第十章 就当死过一回了 统一三国后造反系统来了
詔狱深处,火光在石壁上投下摇曳的阴影。
刘榭披著玄色大氅,在贾詡和赵云陪同下走过阴冷的通道。
在最里间的刑讯室內,三人被分別缚在刑架上。
裴茂垂著头,花白的头髮散乱不堪。丁仪虽然衣衫破损,却仍昂首挺胸。刀疤汉子则沉默不语,眼神阴鷙。
刘榭在太师椅上坐下,目光首先落在裴茂身上:
“裴侯,你曾是斩杀李傕的功臣,朕亲封你为列侯。为何要同他们一道做这等大逆不道之事?”
裴茂艰难地抬起头,浑浊的老眼中满是悔恨:
“罪臣糊涂……只因陛下推行新政,限制士族特权,罪臣便心生不满……”
“好一个心生不满!”丁仪突然冷笑打断。
“裴公何必如此卑微?成王败寇罢了!若是我们在城中起事得手,此刻坐在龙椅上的未必还是你刘榭!”
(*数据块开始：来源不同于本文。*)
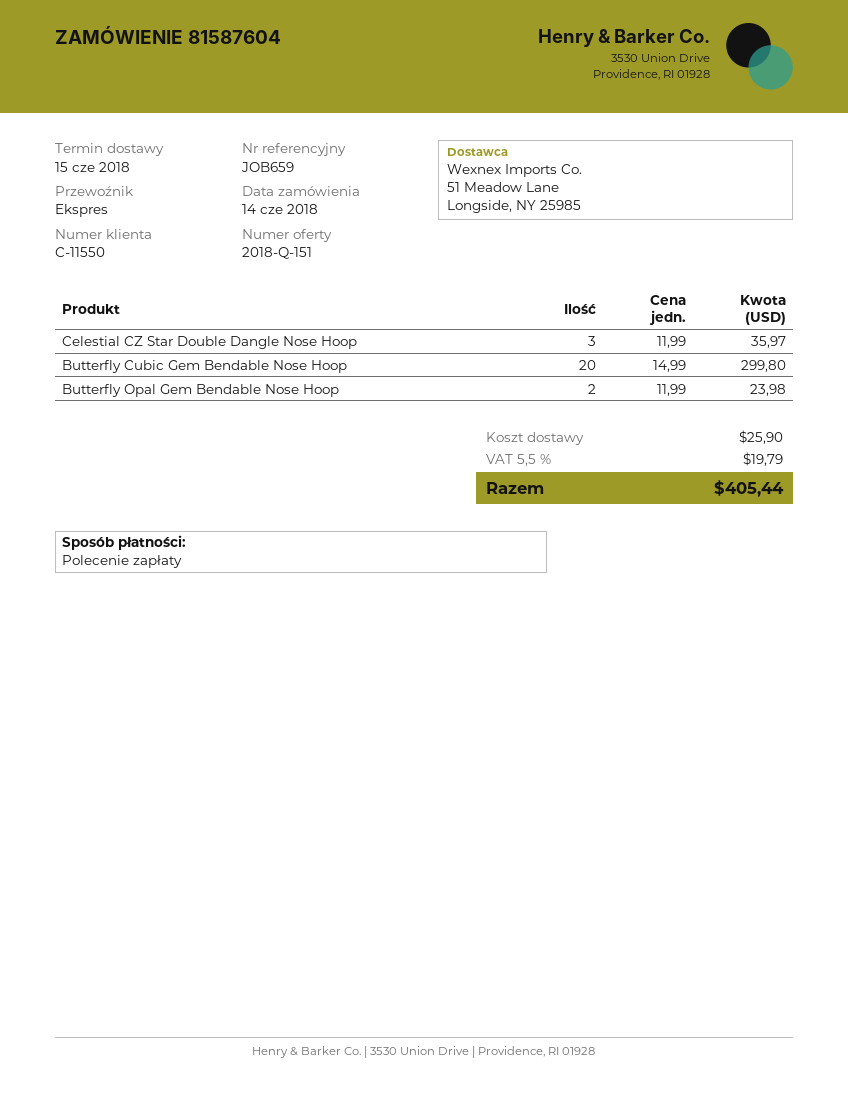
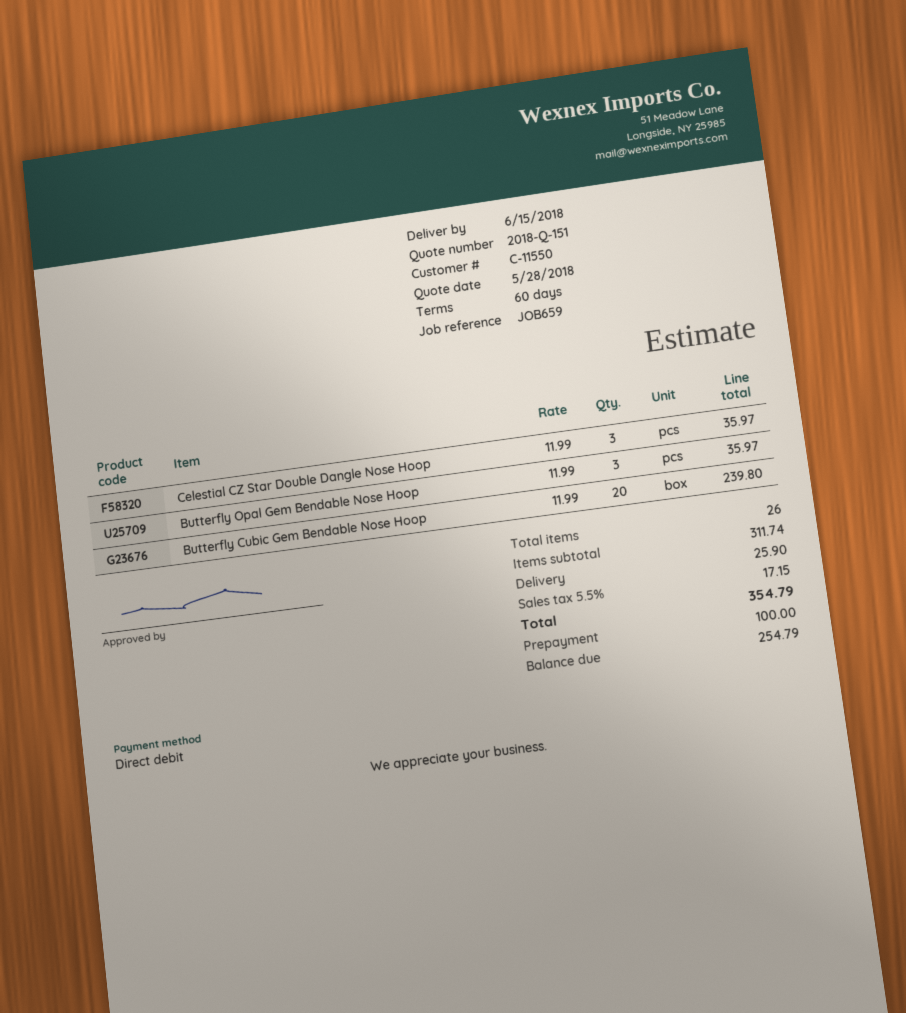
Butterfly Cubic Gem Bendable Nose Hoop: 20 x 14.99 = 299.80 -> 20 x 11.99 = 239.80
Butterfly Opal Gem Bendable Nose Hoop: 2 x 11.99 = 23.98 -> 3 x 11.99 = 35.97
tax: 5.5% = 19.79 -> 5.5% = 17.15
total: 405.44 -> 354.79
刘榭不怒反笑,目光转向丁仪:“丁正礼,你倒是坦率。那你可知道,曹植如今在幽州的处境?”
丁仪神色微变:“子建公子雄才大略,自然……”
“自然什么?”刘榭打断他,“自然被曹丕软禁在府,终日借酒浇愁?”
“你胡说!”丁仪猛地挣扎,铁链哗啦作响。
贾詡冷不丁拿出一封密报,在丁仪眼前晃了晃:
“这是三日前从幽州传来的消息。曹丕已经以结党营私的罪名,將曹植囚禁在府中。”
就在丁仪死死盯著那封密报时,刘榭转向刀疤汉子:
“这位好汉,到了这个地步,还不愿以真面目示人吗?”
刀疤汉子缓缓抬头:“成王败寇,要杀便杀。”
贾詡上前一步,道:
“陛下,此人身份已经查明。他本名曹勇,是曹操的远房族侄,几年前就被安插在洛阳,以商贾身份为掩护。”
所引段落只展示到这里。